Nesse tempo caçavam-se os coelhos à mocada. Ia-se de noite com os candeios pelas bermas a roçar o mato. Então os coelhos, tontos, saíam das suas tocas. Depois era dar neles com toda a força e agilidade, disparando-lhes rajadas de bordoadas. No final, era só empilhá-los e ordenar aos criados que os levassem para casa. A verdade é que a coelhada dava cabo das hortaliças e comia a fruta que caía das árvores.

 

Nessa época, as noites aristocráticas eram estreladas e pontilhadas de entusiasmo. Os mais fidalgos dos fidalgos, para espanto e admiração do povo, eram capazes de dominar a populaça mais arrivista, fazendo zunir varapaus e fueiros. A fidalguia era muito lesta a aguentar os embates e a desembaraçar-se de problemas.

 

Os cavaleiros andavam quase sempre metidos com bruxas e as suas esposas com os escudeiros ou os pajens.

 

Tanto os cavaleiros, como as suas amadas damas, eram muito bons nos monólogos. Gostavam de caminhar nos seus jardins de forma abstrata.

 

A verdade é que os próprios rios emitiam sinais de amor. Por vezes, os fidalgos levavam para as praias papagaios de papel e corriam com eles dando-lhes a guita adequada para poderem flutuar e alegrarem os céus. Dizem que se divertiam imenso.

 

Os tais fidalgos dedicavam-se não só à caça, mas também à pesca. E ouviam muita missa.

 

Por vezes apareciam as pestes como castigos divinos. E o povo morria asfixiado, ou com gripes de catarro negro. Era uma tragédia. Os que sobreviviam, acabavam por emigrar.
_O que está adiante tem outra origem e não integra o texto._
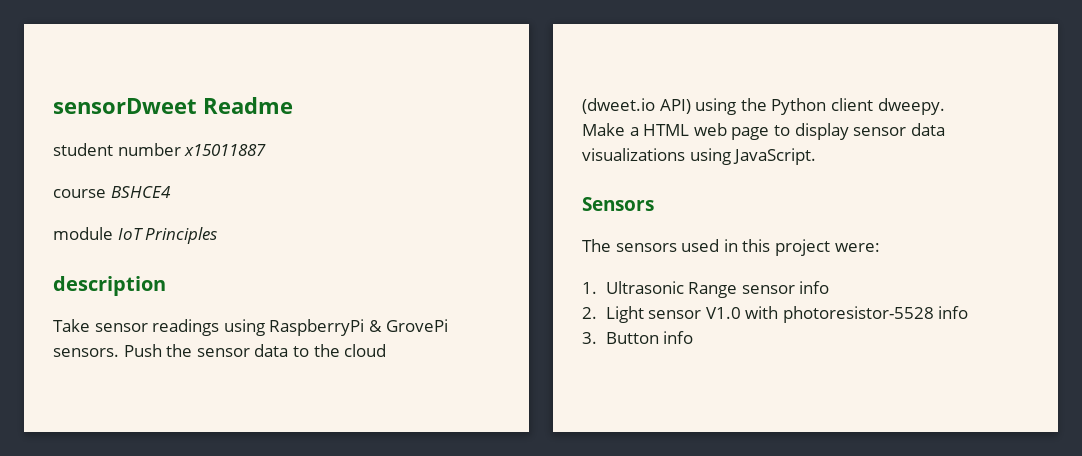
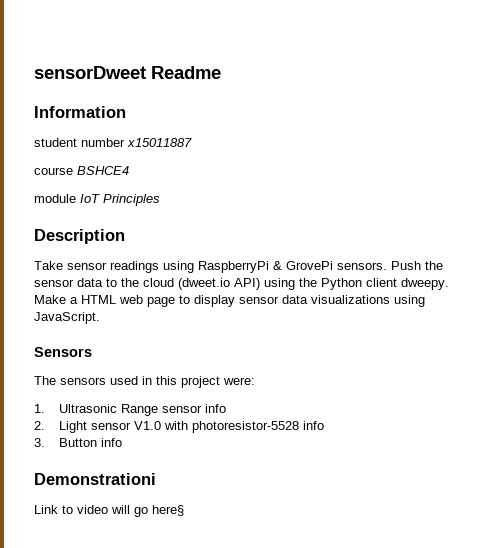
(293, 105) none -> [34,106,126,118] // Information
[53,276,166,296] description -> [34,229,125,244] Description
(694, 337) none -> [34,473,156,485] [34,505,184,517] // Demonstrationi // Link to video will go here§

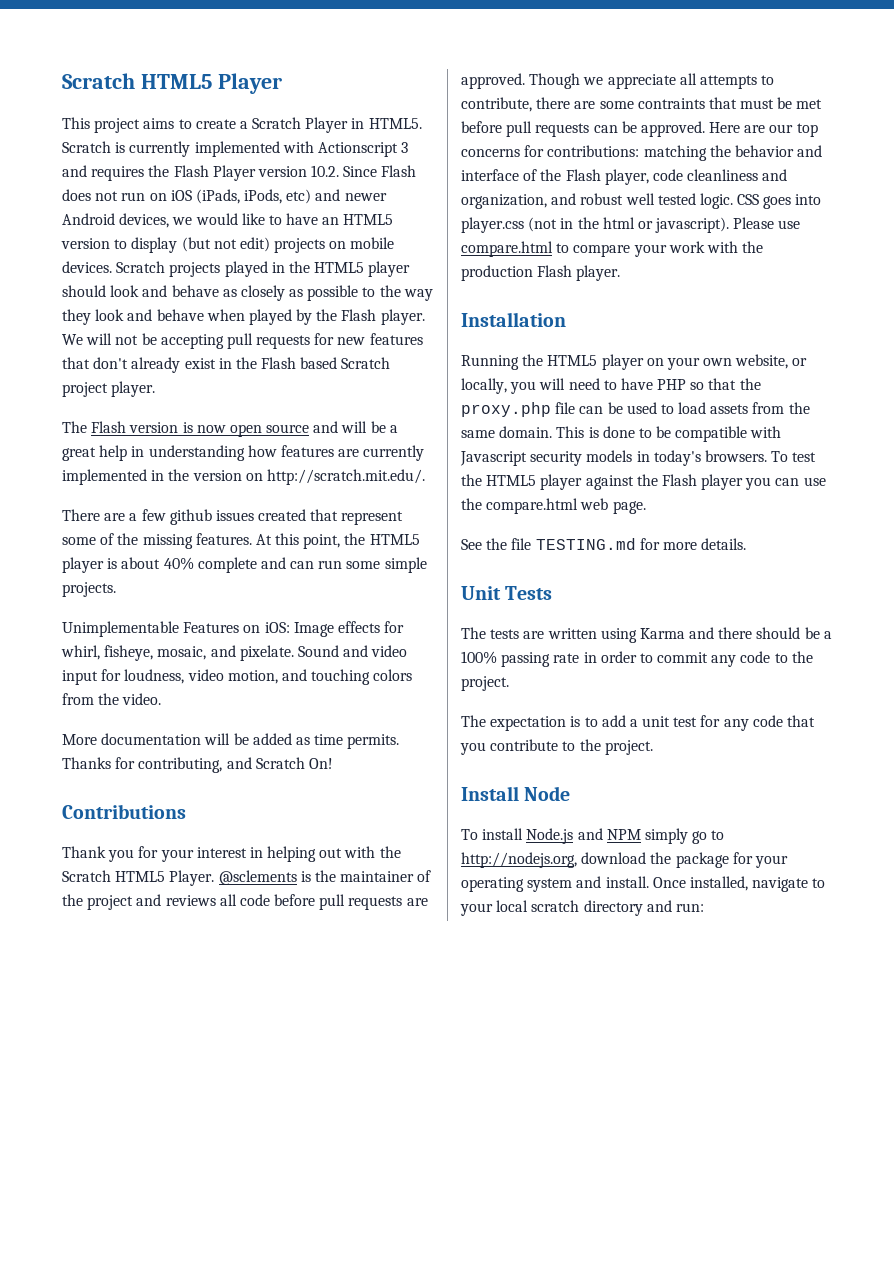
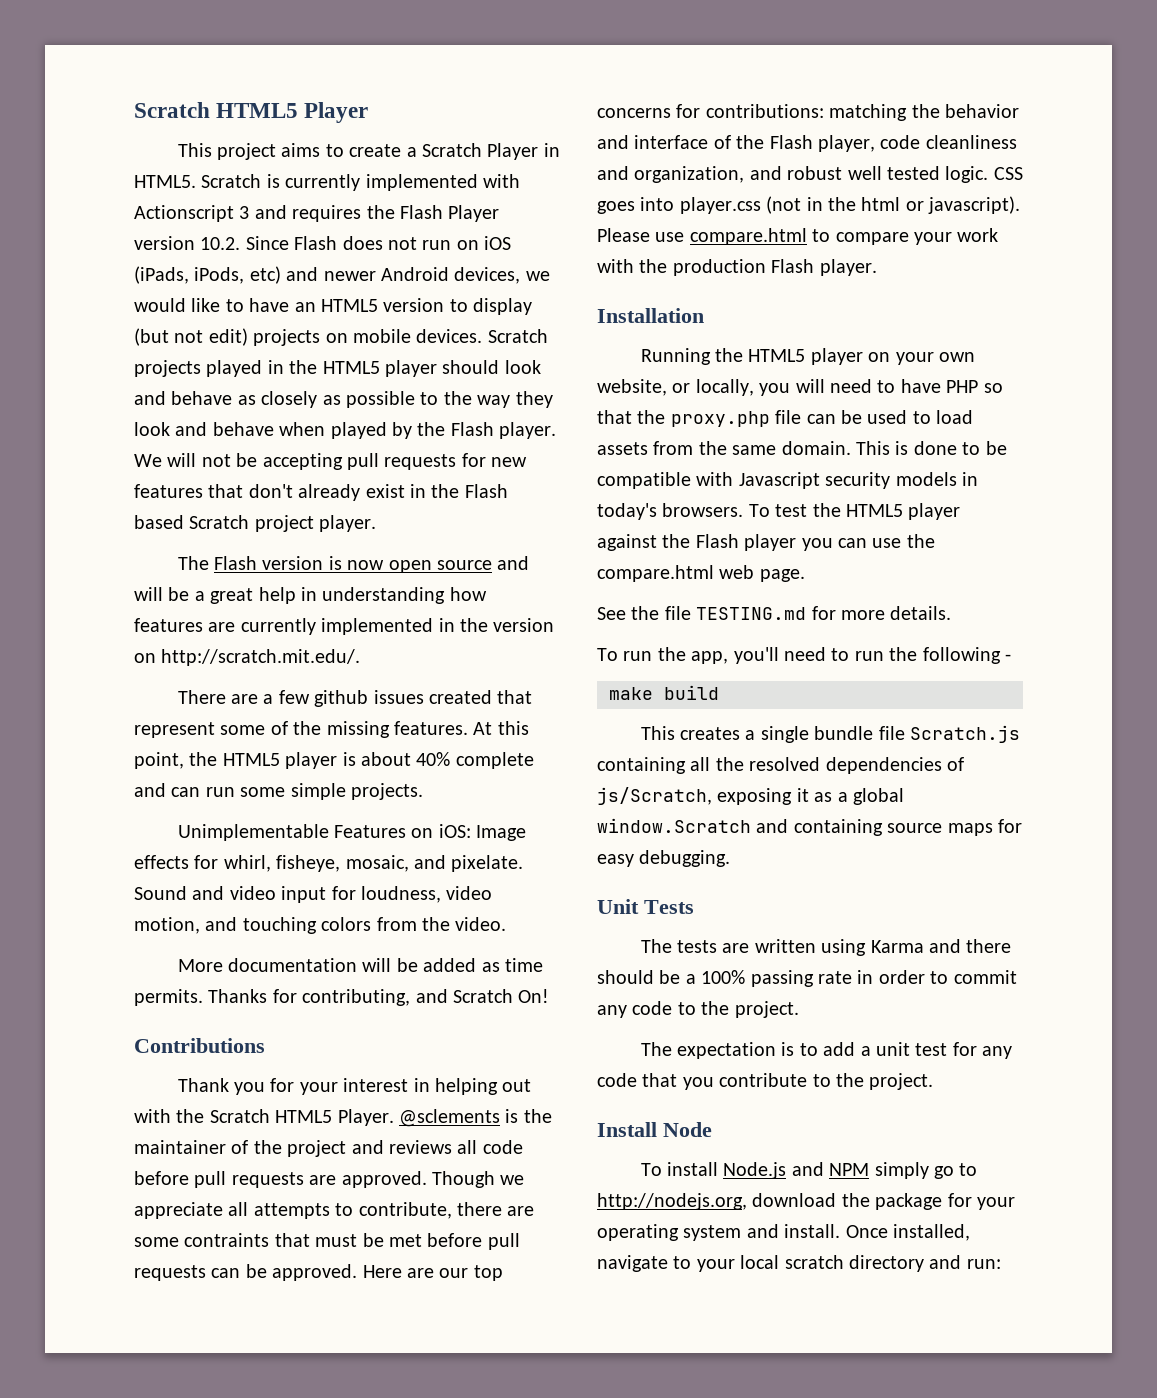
(747, 544) none -> [597,647,1011,664] [609,685,719,700] [640,725,1020,743] [597,757,964,774] [597,787,904,805] [597,818,1022,836] [597,850,731,867] // To run the app, you'll need to run the following - // make build // This creates a single bundle file Scratch.js containing all the resolved dependencies of js/Scratch, exposing it as a global window.Scratch and containing source maps for easy debugging.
Era difícil resistir a tanta devastação.

 

Dizem que nesse tempo as árvores descansavam durante a noite, os peixes brincavam ao eixo e os pássaros pousados nos ramos dos pinheiros apanhavam apaixonantes insónias de luar. Também os poetas elaboravam versos que faziam brotar o amor dentro das pessoas nobres como se fossem fontes de água cristalina e pura.

 

A fidalguia de antanho eliminava os problemas deixando de se preocupar com o que de importante se passava no mundo. Viviam nos seus domínios, convencidos da sua genialidade, pescando trutas, caçando perdizes e rolas, ou conquistando fêmeas à moda ainda mais antiga.

 

Os fidalgos mais ousados, apesar de terem tudo e de namorarem com as primas, deixavam-se tentar pela ideia de irem romper mundo, andar de terra em terra, montados no seu ginete, à procura da melhor caça.

 

Todos sabemos que na nossa terra, o bom é ser-se estrangeiro.

 

Era normal os fidalgos apaixonarem-se pelas fidalgas e digladiarem-se na procura da felicidade que cada um trazia dentro de si.

 

Também havia bailes nos jardins onde os recém-chegados das terras do Prestes João contavam novas histórias de aventuras.

 

A verdade é que já naquela altura até os bobos eram importados. No século XVIII, por exemplo, Portugal importou cerca de duzentos. Os mais apreciados eram os bobos italianos por deleitarem a assistência com as suas árias napolitanas.

 

Entre nós ficou célebre o bobo Bórbóla por, nas óperas bufas, entoar a quatro vozes sem desafinar nas notas mais agudas. Rezam as crónicas que não havia burricada, piquenique, festa veneziana ou arraial minhoto a que não comparecesse.

 

A sua dona Dona Mafalda, mesmo relutante, devido a ser tão requisitado, acabava sempre por cedê-lo quando se tratava de festas de caridade para a Misericórdia de Viana do Castelo ou para o hospício de surdos-mudos de Barcelos. Cantava coisas tão bonitas como: “Láralá, láralá. Láralá. Laráralá   larálálá. Tailalai lará.” E, já no meio dos buxos do Jardim dos Buxos: “Vola, colomba bianca vola alalá. Vola, colomba bianca, vola.”

 

Algumas fidalgas, ou mesmo princesas, por causa de desgostos de amor, comiam meia dúzia de arrebenta-bois e era uma vez. Naquela altura era tudo muito biológico.

 

Por vezes as paixonetas avinagravam, como o vinho exposto ao ar, mas os amantes fidalgos depressa elaboravam novas lamechices e iam enternurar-se para trás dos salgueiros. A maioria dos bruxedos acabava em bem.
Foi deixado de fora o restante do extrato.